Required work:
Give every line of the data again, unchanged, but with no pictures.

▬▬▬

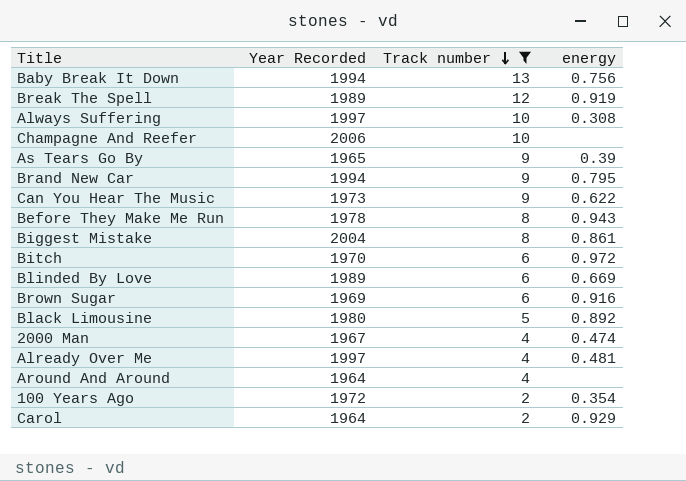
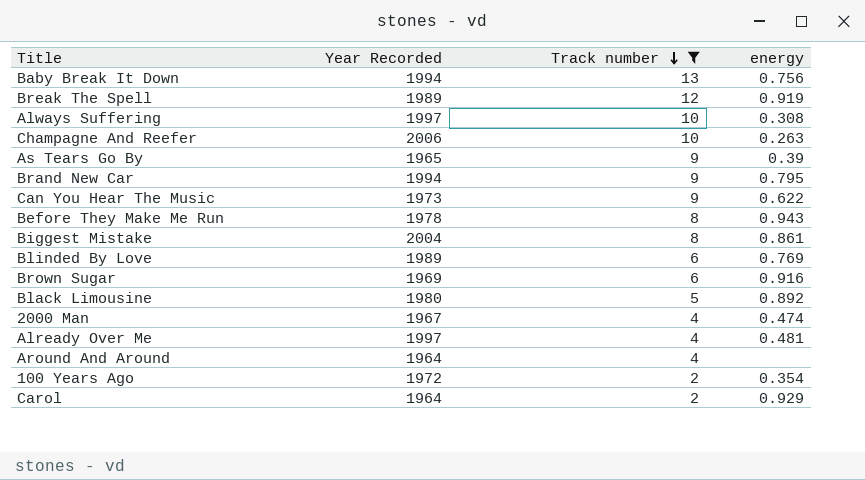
row Bitch: 1970 | 6 | 0.972 -> none
Champagne And Reefer | energy: none -> 0.263
Blinded By Love | energy: 0.669 -> 0.769

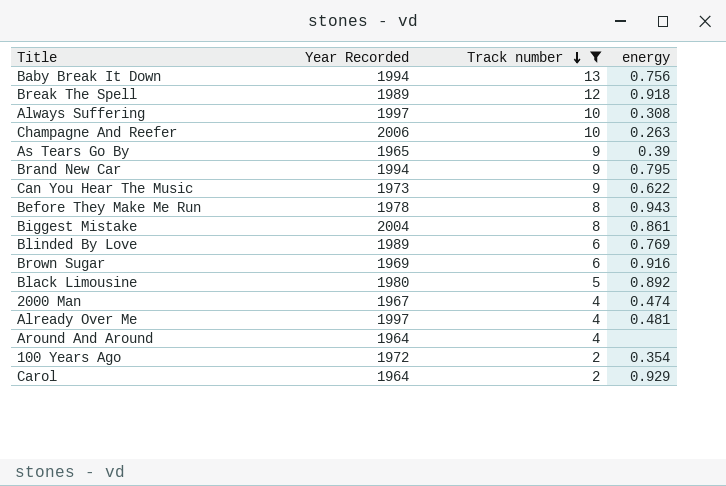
Break The Spell | energy: 0.919 -> 0.918

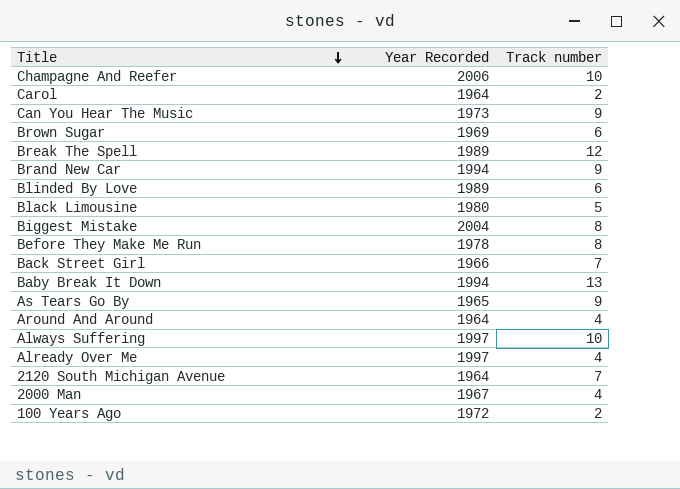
filter: Track number != 7 -> none
row order: Track number descending -> Title descending
column energy | position: 4 -> none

▬▬▬

Result of this task:
row Bitch: 1970 | 6 | 0.972 -> none
Champagne And Reefer | energy: none -> 0.263
Blinded By Love | energy: 0.669 -> 0.769

Break The Spell | energy: 0.919 -> 0.918

filter: Track number != 7 -> none
row order: Track number descending -> Title descending
column energy | position: 4 -> none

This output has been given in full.